### [The input]
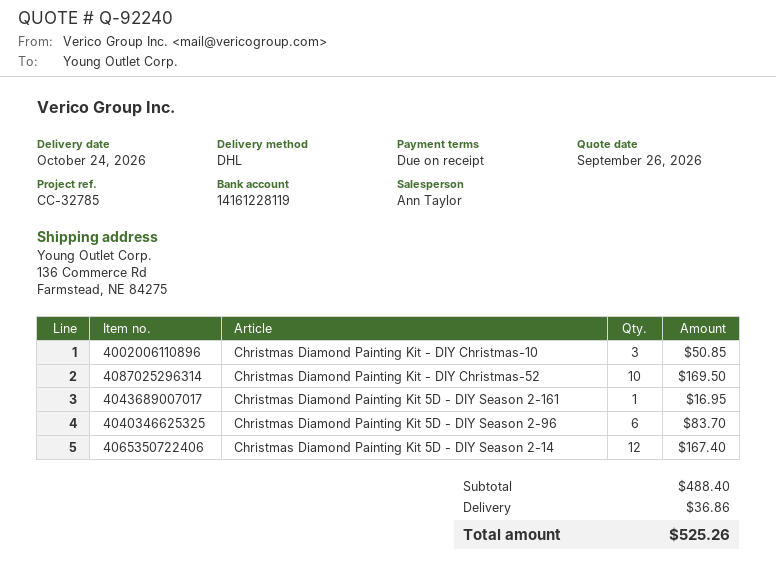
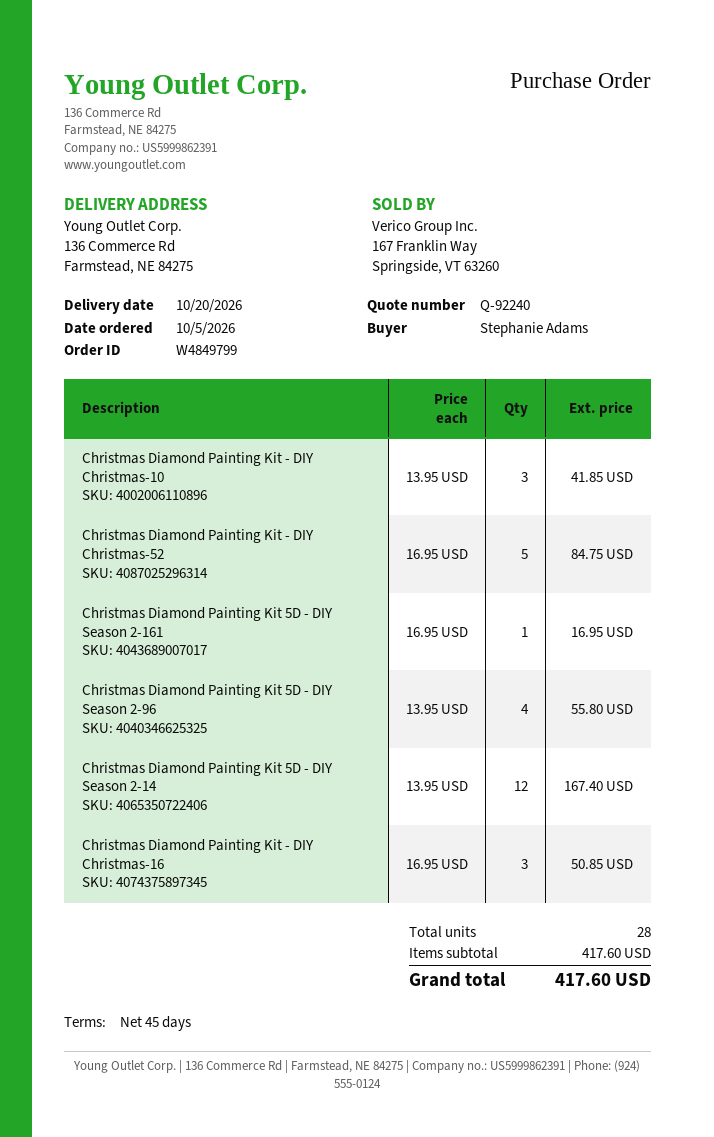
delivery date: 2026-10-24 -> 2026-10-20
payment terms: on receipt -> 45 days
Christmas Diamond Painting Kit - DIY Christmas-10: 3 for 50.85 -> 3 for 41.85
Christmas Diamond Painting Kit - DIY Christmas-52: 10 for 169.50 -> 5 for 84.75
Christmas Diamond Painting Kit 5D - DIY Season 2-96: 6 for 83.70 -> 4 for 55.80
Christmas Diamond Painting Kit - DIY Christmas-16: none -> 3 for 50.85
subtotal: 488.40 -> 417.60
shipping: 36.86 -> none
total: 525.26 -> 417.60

### [Work to be completed]
How many of the lines in the records include the string "Christmas"? Reply with the number alone.

### [Reply]
4